Diet, health and sleep: Lifestyle tips from the Opinion section
Adopt religion (if only for 40 days and 40 nights)
For novelist and sugar-fiend Diana Wagman, there’s a better way to abstain from sugary treats than a half-hearted New Year’s resolution. Give it up for Lent. Not that she’s Catholic, or even religious. But when she makes a deal with herself that’s rooted in spirituality, those 40 days and 40 nights of sugar-free living pass by without incident.
Volunteer with breast cancer patients
To cancer survivor and author Peggy Orenstein, there’s a better way to raise breast cancer awareness among teen girls than wearing rubber bracelets emblazoned with the word "boobies" or T-shirts that say "ta-tas." Orenstein would like to see girls actually interact with breast cancer patients. "They could organize childcare or meals for mothers of small children going through treatment," she writes. "They could volunteer in cancer resource centers. They could hold fundraisers for affected families whose mothers can no longer work. They could spearhead projects on potential carcinogens in beauty products (which, to be fair, is something 'I ♥ Boobies,' in the wake of criticism of its mission, has now begun to emphasize). All of that would take effort and time, but it would be more meaningful to women with cancer and, I imagine, to teenagers themselves."
Think for yourself
Meghan Daum also offered a challenge to teenagers to get more involved, though in a different context. In her Thursday column, "Kids, do your own homework," she challenged students to start thinking for themselves, that they'd be better off using their own noggin than lazily relying on other people to answer questions for them. "So kids, don't be offended when I don't answer you," she concluded. "Consider yourselves lucky instead."

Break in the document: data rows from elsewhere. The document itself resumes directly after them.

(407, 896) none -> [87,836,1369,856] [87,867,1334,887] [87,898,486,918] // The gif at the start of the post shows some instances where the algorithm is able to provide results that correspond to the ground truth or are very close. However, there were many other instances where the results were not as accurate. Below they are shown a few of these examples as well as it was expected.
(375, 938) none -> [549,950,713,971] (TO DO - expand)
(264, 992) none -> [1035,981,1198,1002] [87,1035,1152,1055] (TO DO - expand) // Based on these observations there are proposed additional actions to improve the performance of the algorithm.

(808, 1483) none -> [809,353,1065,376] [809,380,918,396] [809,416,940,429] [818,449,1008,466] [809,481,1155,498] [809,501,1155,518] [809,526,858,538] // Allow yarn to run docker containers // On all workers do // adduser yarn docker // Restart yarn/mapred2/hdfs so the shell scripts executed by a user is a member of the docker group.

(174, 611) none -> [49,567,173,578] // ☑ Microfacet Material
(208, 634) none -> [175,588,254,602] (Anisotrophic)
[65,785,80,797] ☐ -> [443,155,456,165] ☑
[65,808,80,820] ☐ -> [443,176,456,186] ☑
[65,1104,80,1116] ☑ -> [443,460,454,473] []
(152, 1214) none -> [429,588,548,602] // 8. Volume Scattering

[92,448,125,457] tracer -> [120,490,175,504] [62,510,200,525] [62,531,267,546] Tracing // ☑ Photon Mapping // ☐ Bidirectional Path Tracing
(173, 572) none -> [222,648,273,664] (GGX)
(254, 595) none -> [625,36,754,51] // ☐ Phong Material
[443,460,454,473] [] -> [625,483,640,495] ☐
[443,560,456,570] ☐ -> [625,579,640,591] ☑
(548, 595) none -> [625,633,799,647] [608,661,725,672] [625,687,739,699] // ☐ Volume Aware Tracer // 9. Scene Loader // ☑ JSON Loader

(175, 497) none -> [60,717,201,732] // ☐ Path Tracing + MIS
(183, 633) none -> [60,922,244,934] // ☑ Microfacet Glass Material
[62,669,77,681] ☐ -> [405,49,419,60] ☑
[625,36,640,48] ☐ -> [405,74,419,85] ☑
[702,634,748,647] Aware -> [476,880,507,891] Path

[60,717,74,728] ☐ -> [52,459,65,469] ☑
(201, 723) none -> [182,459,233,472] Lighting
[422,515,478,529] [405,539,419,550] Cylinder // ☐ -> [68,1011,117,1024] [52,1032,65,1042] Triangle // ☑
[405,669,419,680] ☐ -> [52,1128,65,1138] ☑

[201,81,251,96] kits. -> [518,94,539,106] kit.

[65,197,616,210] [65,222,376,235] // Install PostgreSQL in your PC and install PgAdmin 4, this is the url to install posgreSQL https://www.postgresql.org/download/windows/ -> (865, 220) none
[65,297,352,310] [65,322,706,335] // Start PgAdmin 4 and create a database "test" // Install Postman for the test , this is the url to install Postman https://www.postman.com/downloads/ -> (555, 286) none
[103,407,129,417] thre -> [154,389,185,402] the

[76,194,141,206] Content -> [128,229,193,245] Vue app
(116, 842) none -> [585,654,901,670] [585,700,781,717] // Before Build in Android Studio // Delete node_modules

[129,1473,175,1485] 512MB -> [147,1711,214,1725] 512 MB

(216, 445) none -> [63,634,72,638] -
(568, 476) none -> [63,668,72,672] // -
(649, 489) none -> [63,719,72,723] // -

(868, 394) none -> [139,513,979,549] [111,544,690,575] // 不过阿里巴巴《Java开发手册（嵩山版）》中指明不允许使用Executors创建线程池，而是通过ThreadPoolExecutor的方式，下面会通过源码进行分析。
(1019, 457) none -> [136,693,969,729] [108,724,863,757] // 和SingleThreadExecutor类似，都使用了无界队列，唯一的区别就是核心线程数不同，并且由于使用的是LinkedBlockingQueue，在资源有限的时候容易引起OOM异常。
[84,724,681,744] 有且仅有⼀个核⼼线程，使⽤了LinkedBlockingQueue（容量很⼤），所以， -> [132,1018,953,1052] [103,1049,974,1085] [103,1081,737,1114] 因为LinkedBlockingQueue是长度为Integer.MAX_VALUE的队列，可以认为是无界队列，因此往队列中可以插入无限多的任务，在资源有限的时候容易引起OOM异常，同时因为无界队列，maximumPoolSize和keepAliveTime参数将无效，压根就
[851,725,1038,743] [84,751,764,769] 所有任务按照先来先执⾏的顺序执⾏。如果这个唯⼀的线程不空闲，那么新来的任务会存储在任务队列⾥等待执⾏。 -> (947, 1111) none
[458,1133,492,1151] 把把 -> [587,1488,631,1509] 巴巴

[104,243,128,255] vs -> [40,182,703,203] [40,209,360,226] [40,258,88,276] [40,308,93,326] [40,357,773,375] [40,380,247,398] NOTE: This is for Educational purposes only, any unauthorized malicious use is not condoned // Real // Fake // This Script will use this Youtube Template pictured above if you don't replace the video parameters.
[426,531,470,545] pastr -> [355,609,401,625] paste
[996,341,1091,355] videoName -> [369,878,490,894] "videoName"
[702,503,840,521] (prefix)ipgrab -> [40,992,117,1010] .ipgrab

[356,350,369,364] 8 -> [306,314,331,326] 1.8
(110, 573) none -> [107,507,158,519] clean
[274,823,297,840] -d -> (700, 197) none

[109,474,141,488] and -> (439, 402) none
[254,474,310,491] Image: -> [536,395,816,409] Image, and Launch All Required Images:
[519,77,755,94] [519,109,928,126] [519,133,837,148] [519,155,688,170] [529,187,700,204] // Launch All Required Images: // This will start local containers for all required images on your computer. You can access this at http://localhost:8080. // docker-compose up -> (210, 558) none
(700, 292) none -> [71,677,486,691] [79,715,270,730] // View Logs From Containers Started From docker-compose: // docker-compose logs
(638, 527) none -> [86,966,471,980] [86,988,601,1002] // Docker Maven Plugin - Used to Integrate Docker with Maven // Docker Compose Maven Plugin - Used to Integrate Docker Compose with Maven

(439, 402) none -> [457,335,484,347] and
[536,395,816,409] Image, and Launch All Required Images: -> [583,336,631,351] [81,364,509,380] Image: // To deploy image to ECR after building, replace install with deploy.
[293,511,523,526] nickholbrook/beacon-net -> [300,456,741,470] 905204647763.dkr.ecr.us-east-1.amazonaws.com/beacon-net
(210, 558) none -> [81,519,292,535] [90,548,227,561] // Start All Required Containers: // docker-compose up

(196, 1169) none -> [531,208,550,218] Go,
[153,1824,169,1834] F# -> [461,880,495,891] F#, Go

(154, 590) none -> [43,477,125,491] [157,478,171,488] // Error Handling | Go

Embrace your job -- it just might make you live longer
Then there's doctor and professor Katherine Schlaerth, who offers this sage wisdom to young people: Bumping up the retirement age is the best thing for you. What Schlaerth has learned over the years is that her healthiest and happiest patients are the ones who still work or actively volunteer. "Increasingly," she writes, "it has become obvious that the old dictum 'use it or lose it' definitely applies where humans are concerned."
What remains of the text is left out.